_Requirement_
Each line in the entries below that holds the string "none" is to be listed.

_Available records_

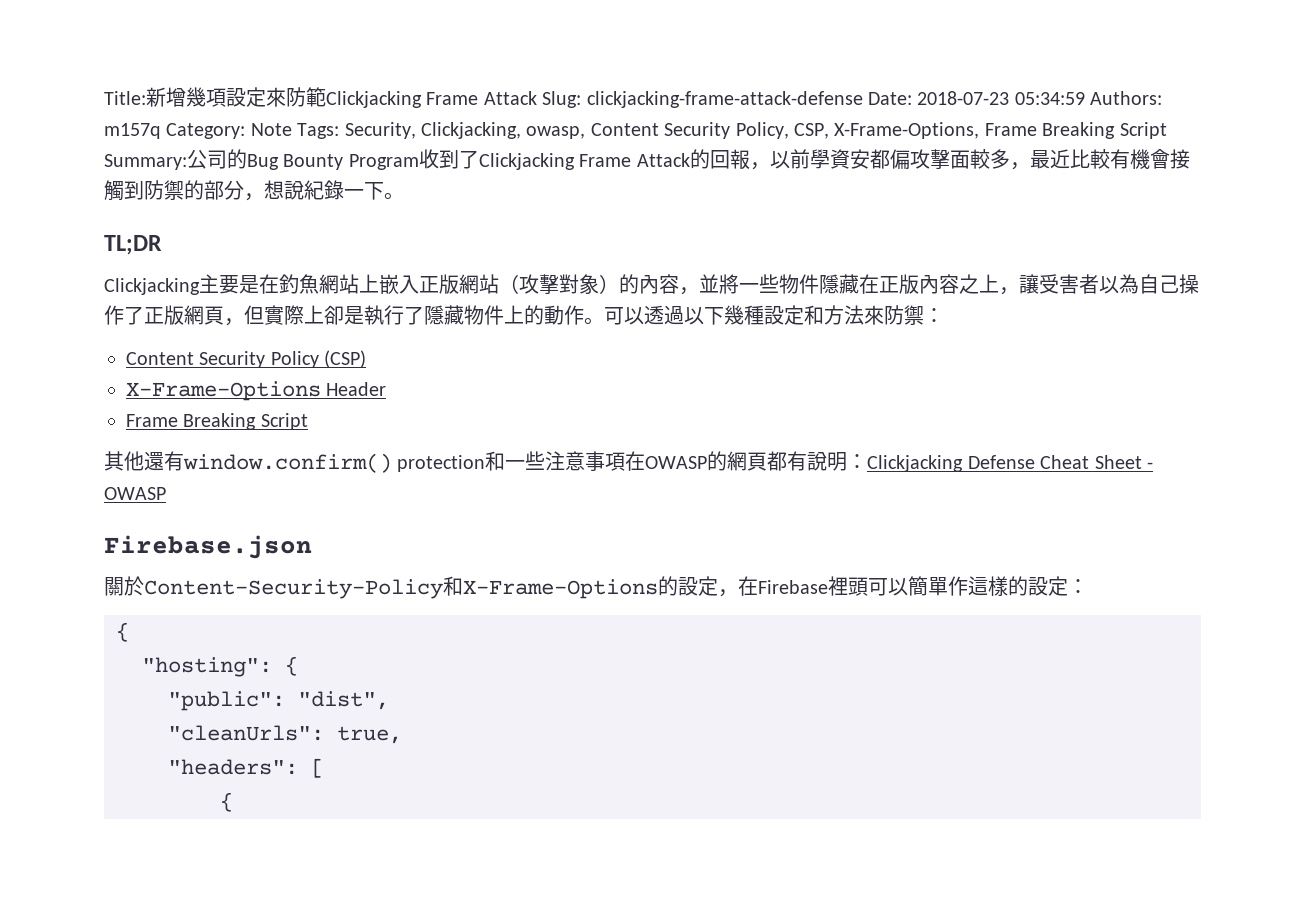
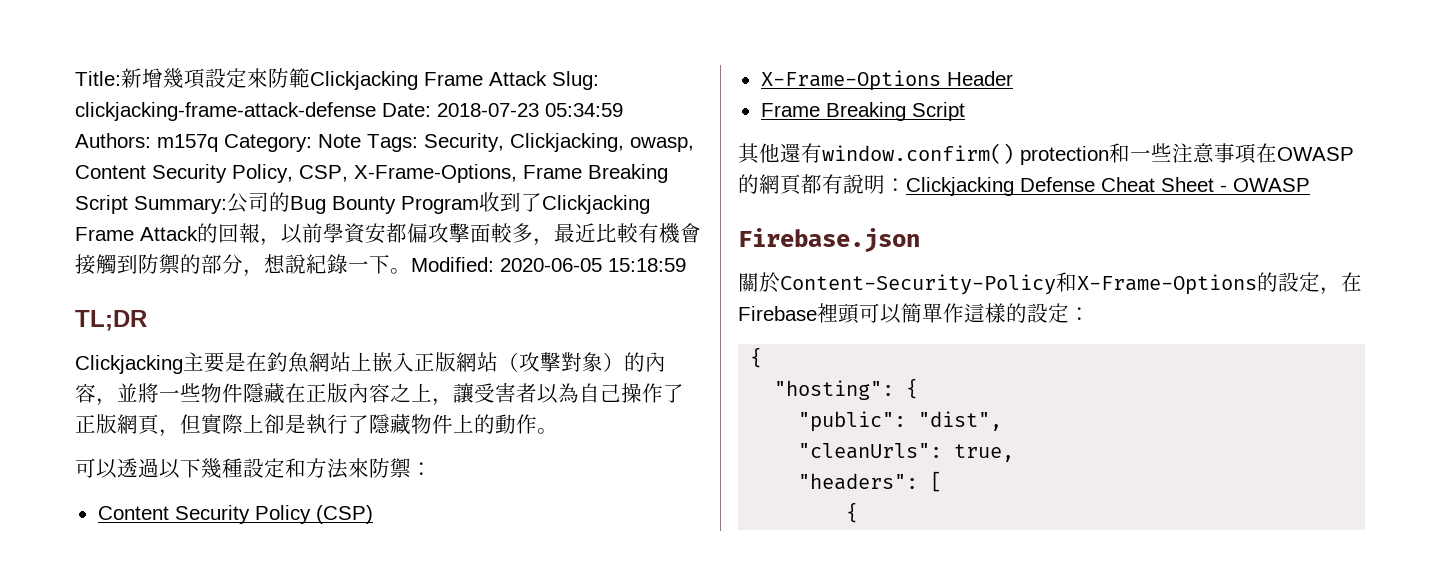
(404, 196) none -> [411,257,686,272] Modified: 2020-06-05 15:18:59
(604, 321) none -> (558, 431) //

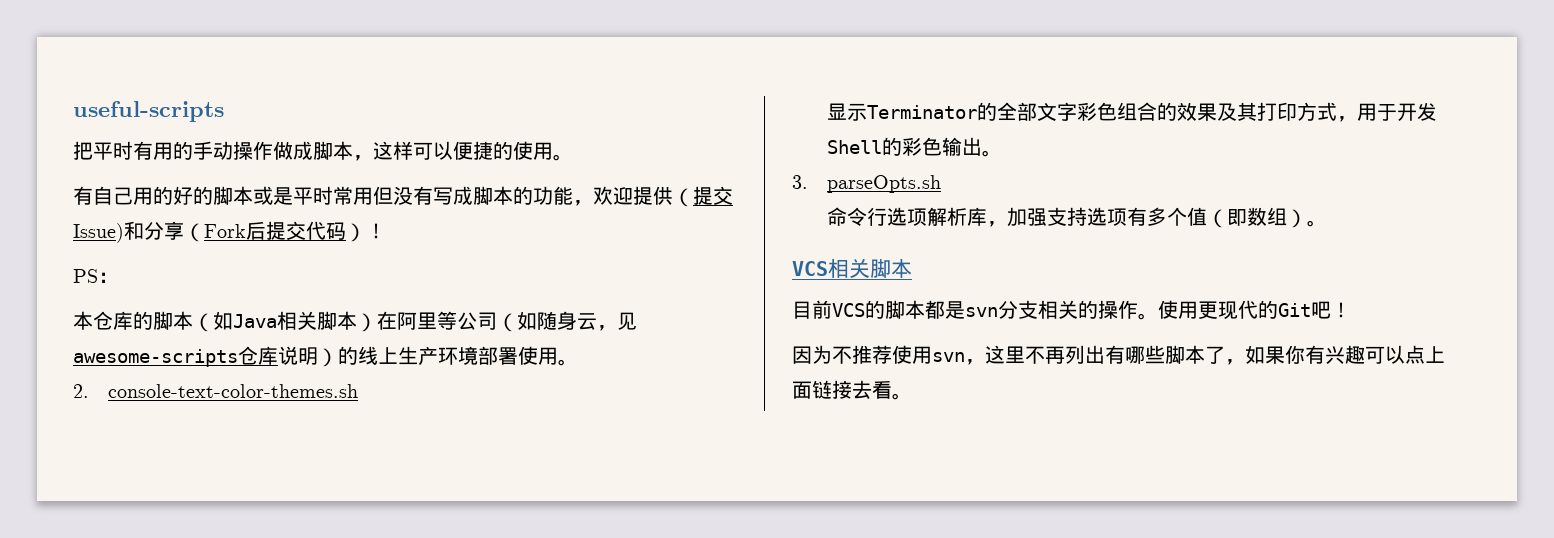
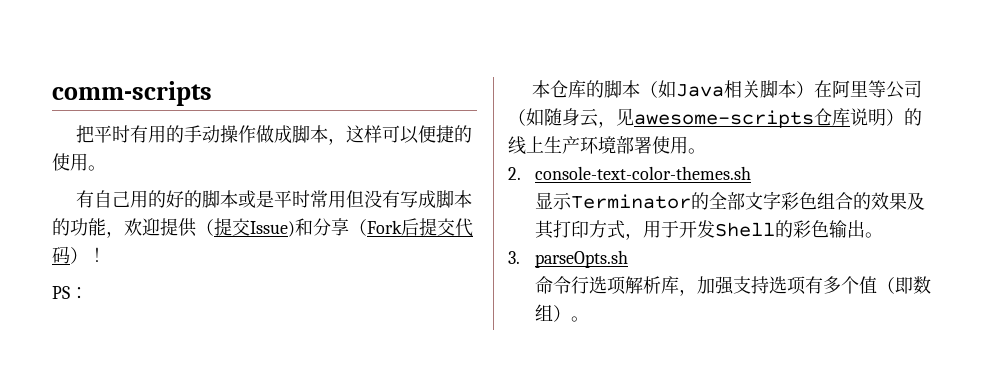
[73,101,224,122] useful-scripts -> [52,81,212,106] comm-scripts
[792,258,912,278] [792,300,1351,320] [792,345,1445,365] [792,380,912,400] // VCS相关脚本 // 目前VCS的脚本都是svn分支相关的操作。使用更现代的Git吧！ // 因为不推荐使用svn，这里不再列出有哪些脚本了，如果你有兴趣可以点上面链接去看。 -> (589, 319) none

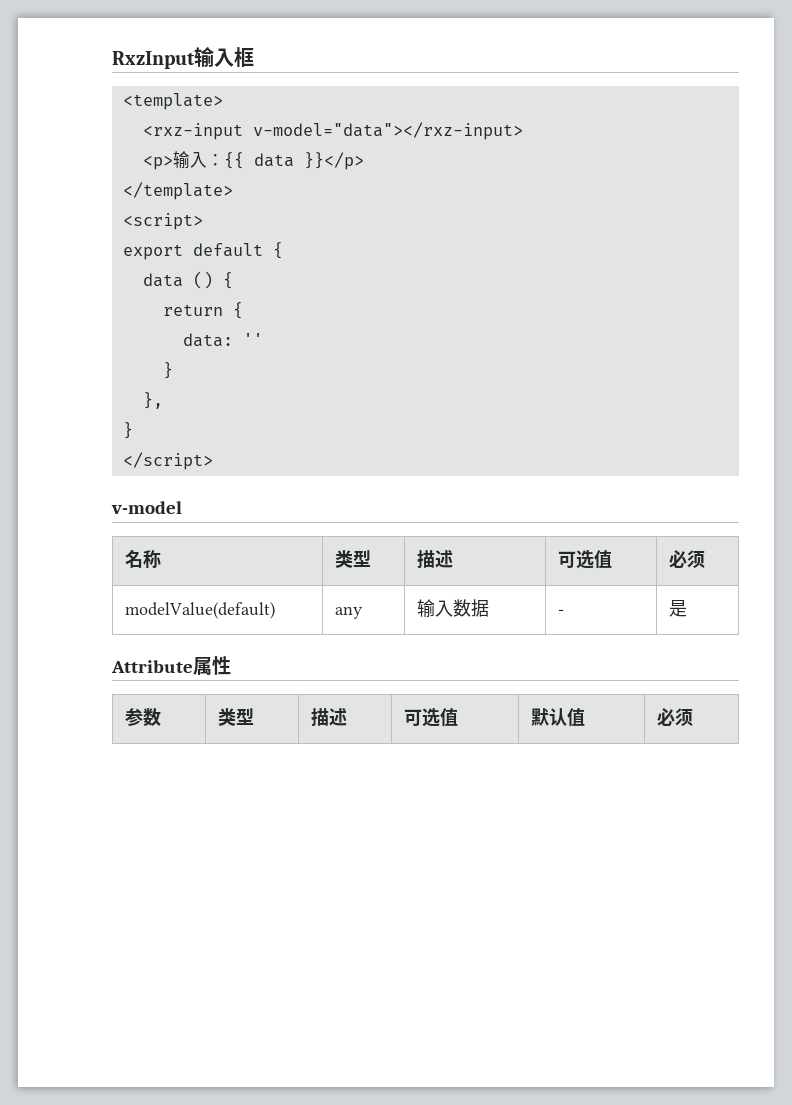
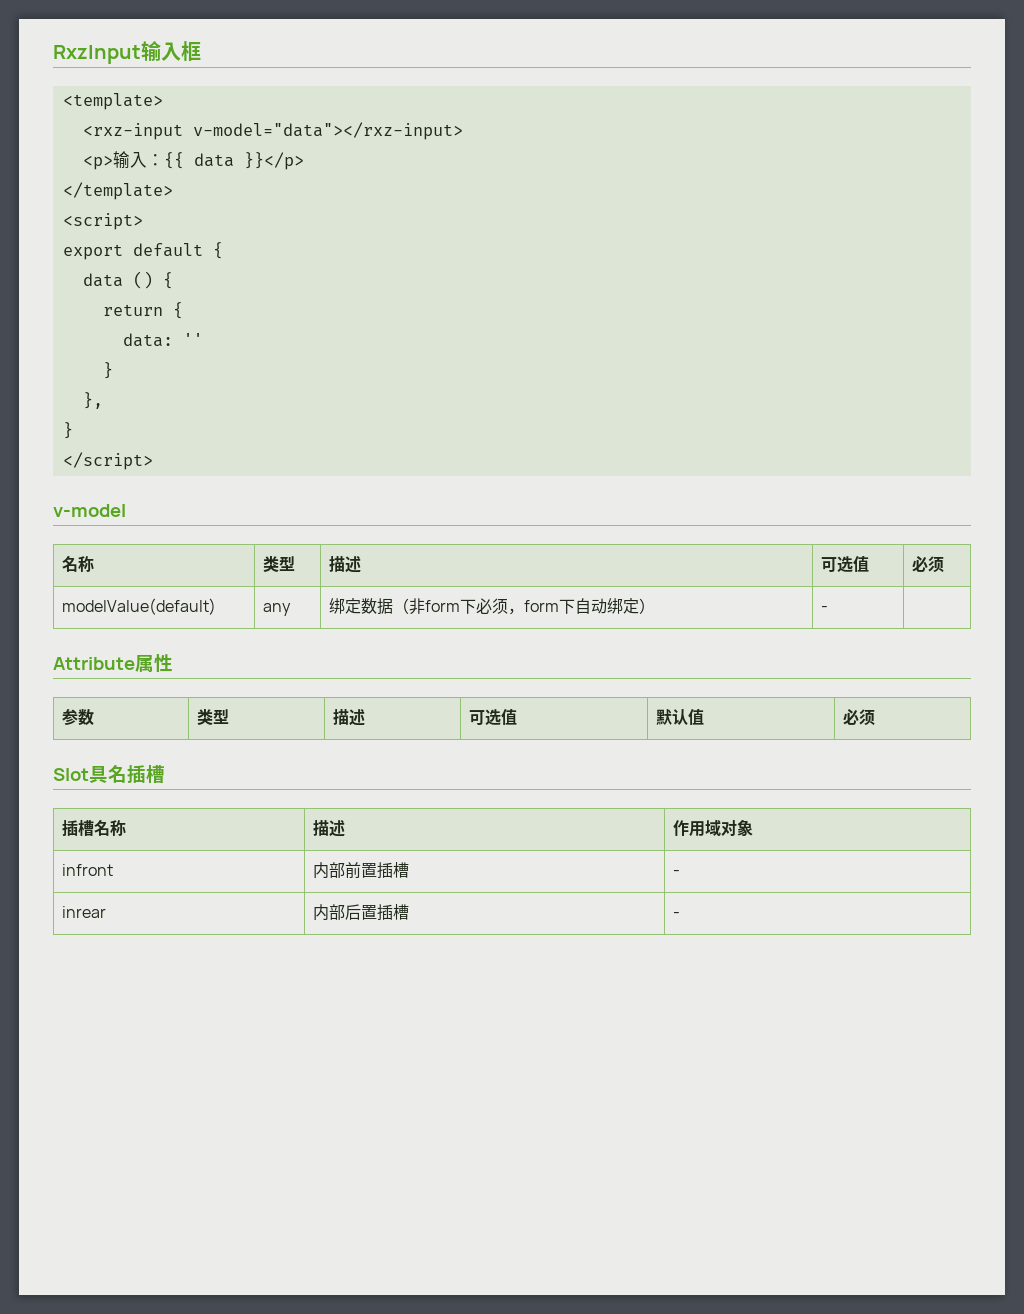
[416,599,453,618] 输入 -> [329,598,362,614] 绑定
(489, 608) none -> [393,598,656,615] （非form下必须，form下自动绑定）
[668,600,687,617] 是 -> (829, 609) none
(693, 717) none -> [53,765,165,784] [62,819,127,836] [313,820,346,837] [673,819,754,837] [62,864,114,876] [313,862,410,879] [673,870,681,876] [62,906,107,918] [313,904,410,921] [673,912,681,918] // Slot具名插槽 // 插槽名称 | 描述 | 作用域对象 // infront | 内部前置插槽 | - // inrear | 内部后置插槽 | -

_Task solution_
(404, 196) none -> [411,257,686,272] Modified: 2020-06-05 15:18:59
(604, 321) none -> (558, 431) //
[792,258,912,278] [792,300,1351,320] [792,345,1445,365] [792,380,912,400] // VCS相关脚本 // 目前VCS的脚本都是svn分支相关的操作。使用更现代的Git吧！ // 因为不推荐使用svn，这里不再列出有哪些脚本了，如果你有兴趣可以点上面链接去看。 -> (589, 319) none
(489, 608) none -> [393,598,656,615] （非form下必须，form下自动绑定）
[668,600,687,617] 是 -> (829, 609) none
(693, 717) none -> [53,765,165,784] [62,819,127,836] [313,820,346,837] [673,819,754,837] [62,864,114,876] [313,862,410,879] [673,870,681,876] [62,906,107,918] [313,904,410,921] [673,912,681,918] // Slot具名插槽 // 插槽名称 | 描述 | 作用域对象 // infront | 内部前置插槽 | - // inrear | 内部后置插槽 | -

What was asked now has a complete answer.